Whether it was Alan Campbell-Johnson, who was Mountbatten's press officer in 1947-48, or Lord Moran, who published his diaries of the time he was Winston Churchill's personal physician, or Ron Ziegler, who was Richard Nixon's press secretary, or Margaret Thatcher's Bernard Ingham, or Alastair Campbell, Tony Blair's spin doctor - or anyone else who was similarly placed - there has almost always been very sharp criticism when they published their books.
 

The general refrain is usually the same. If at all they wanted to "betray confidences commonplace at the workplace", they should at least have waited. Letting the ashes cool, as it were.

There is a reason for this: whatever a subordinate may think of his closeness to the supreme boss, in reality the distance remains very great. Usually it is one or maybe two persons who actually help the boss run the government. It is they who have the full picture. R K Dhawan, P C Alexander, A N Verma, Ashok Saikia and now Pulok Chatterjee, for instance. The others have to rely on hearsay and gossip within the Prime Minister's Office (PMO).

Is never a good time?
Mark Twain once said that more than the spoken word, it was the well-timed pause that carried more weight. Ask a batsman the difference between a good shot and a bad one, and he will tell you it is timing. Ask a musician why he played so badly that day, and he will tell you he wasn't getting the timing right. Ask a comedian why her jokes fell flat, and she will tell you her timing was off.

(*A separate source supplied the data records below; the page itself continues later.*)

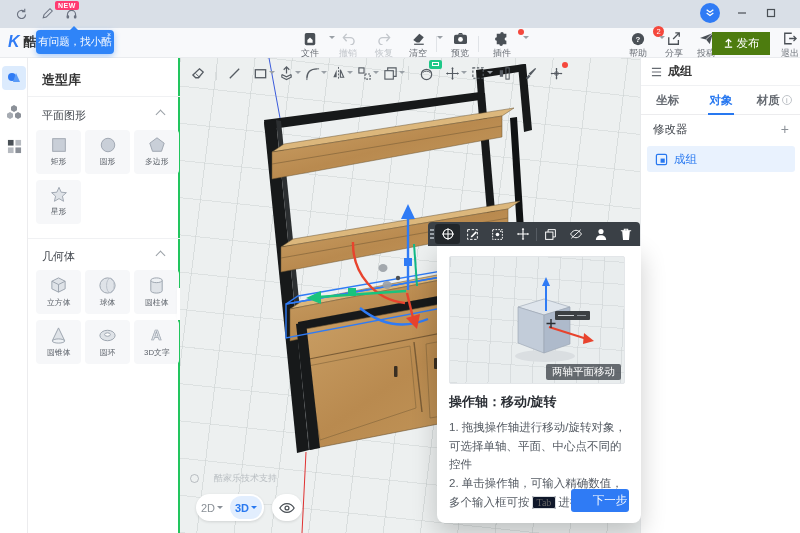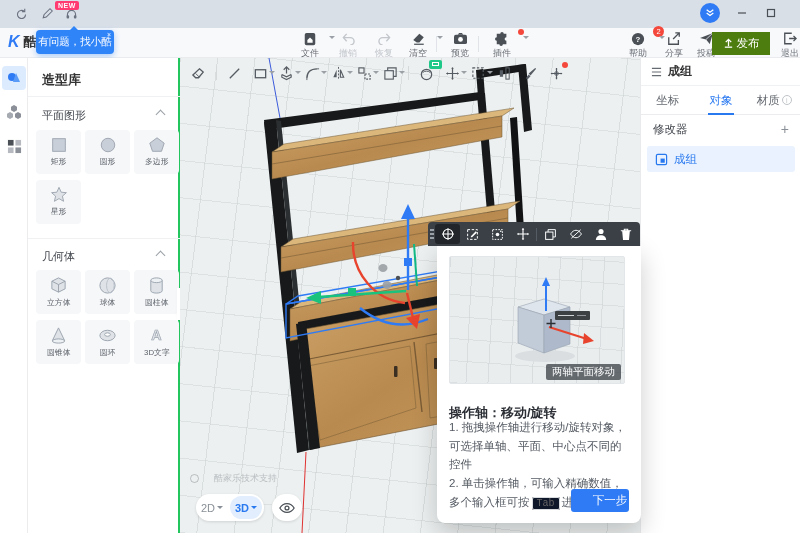"坐标" #rp-tabs { font-weight: none -> bold }
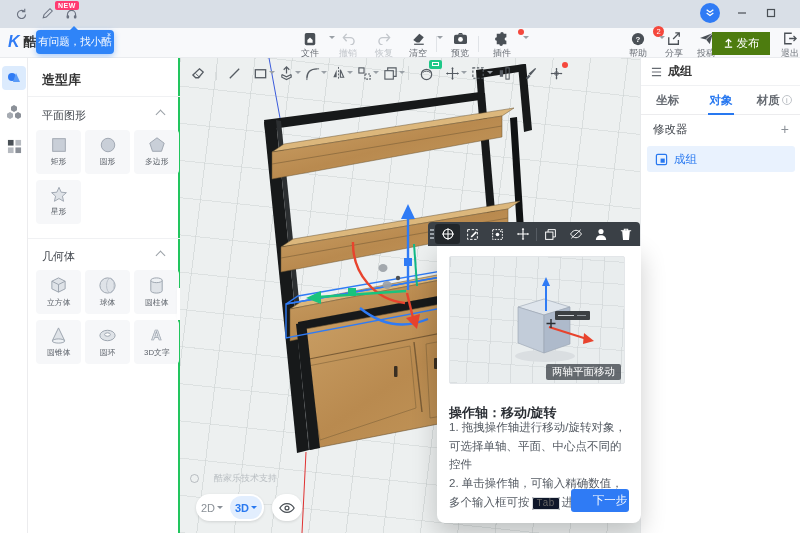"操作轴：移动/旋转" #tut-title { top: 158px -> 147px }
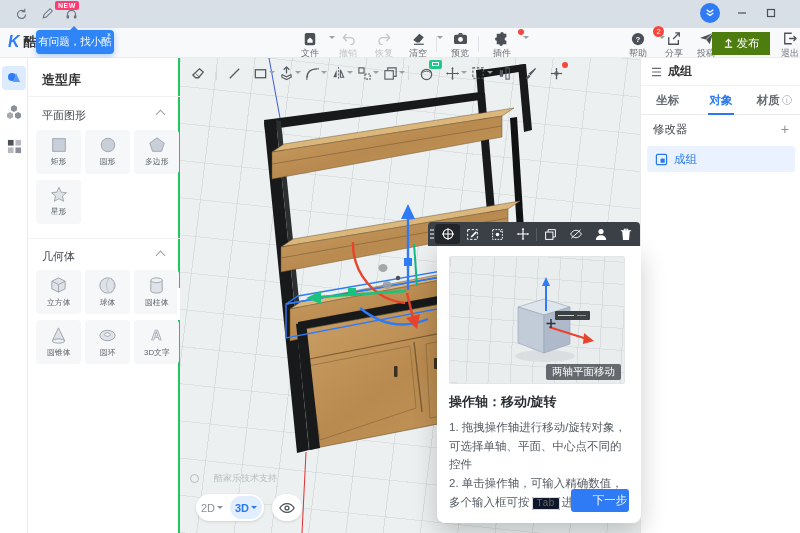"Tab" kbd { font-family: Liberation Mono, monospace -> Liberation Serif, serif }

And ask Sanjaya Baru why he has received so much flak for his book about Manmohan Singh, and he may well say that his publishers, perhaps anxious to get it right after the Wendy Doniger debacle, got the timing wrong.

But whether he says that or not, they ought to have waited till July, which is when the book was originally due. Advancing the date, for whatever reason, was not just unseemly, it was unfair to the author, who, despite his attempt to salvage Dr Singh's reputation, has been made to look like an ingrate.

That's how it is
Dr Baru and I have known each other ever since we were colleagues at The Economic Times in the early 1990s. He has many virtues, but malice is not one of them.

So to accuse him of it in writing The Accidental Prime Minister is plain silly. All that he has done is to confirm what everyone knew all along, namely, that Manmohan Singh did not wear the pants in the United Progressive Alliance (UPA) house.

If that upset so many people, well, what can one say except that the Congress party's lickspittle cannot be expected to keep its idiotic mouth shut even when someone points out the obvious or, indeed, perhaps, especially then.

Dr Baru's book, as so many other similar ones, is his version of what happened. As such, it did not deserve the vicious reviews and comments that it has attracted.

But then if you criticise the Gandhis - directly or by praising someone else - vitriol is something you must expect from the Congress party. That is par for the course.

Dr Baru's defence of Dr Singh reminds me of the late Ziegler's defence of Nixon and Ingham's of Thatcher. Like them, Dr Baru tells scores of interesting stories, which I am not going to repeat because everyone must have read the book by now.

On several things, he is not one hundred per cent right, most notably about the appointment of Manmohan Singh as prime minister. Hold your breath - Manmohan Singh was told as far back as 1998 that he would be prime minister when Sonia Gandhi thought she had the requisite majority of 272. In that sense, what happened in 2004 was not quite an accident.

But he is absolutely right when he says Sonia Gandhi stymied Dr Singh at every step. So the question will be asked repeatedly: why didn't Dr Singh quit? Where was his self-respect? Did Dr Singh put the survival of the government above his own reputation? Or did being prime minister matter more than anything else to him?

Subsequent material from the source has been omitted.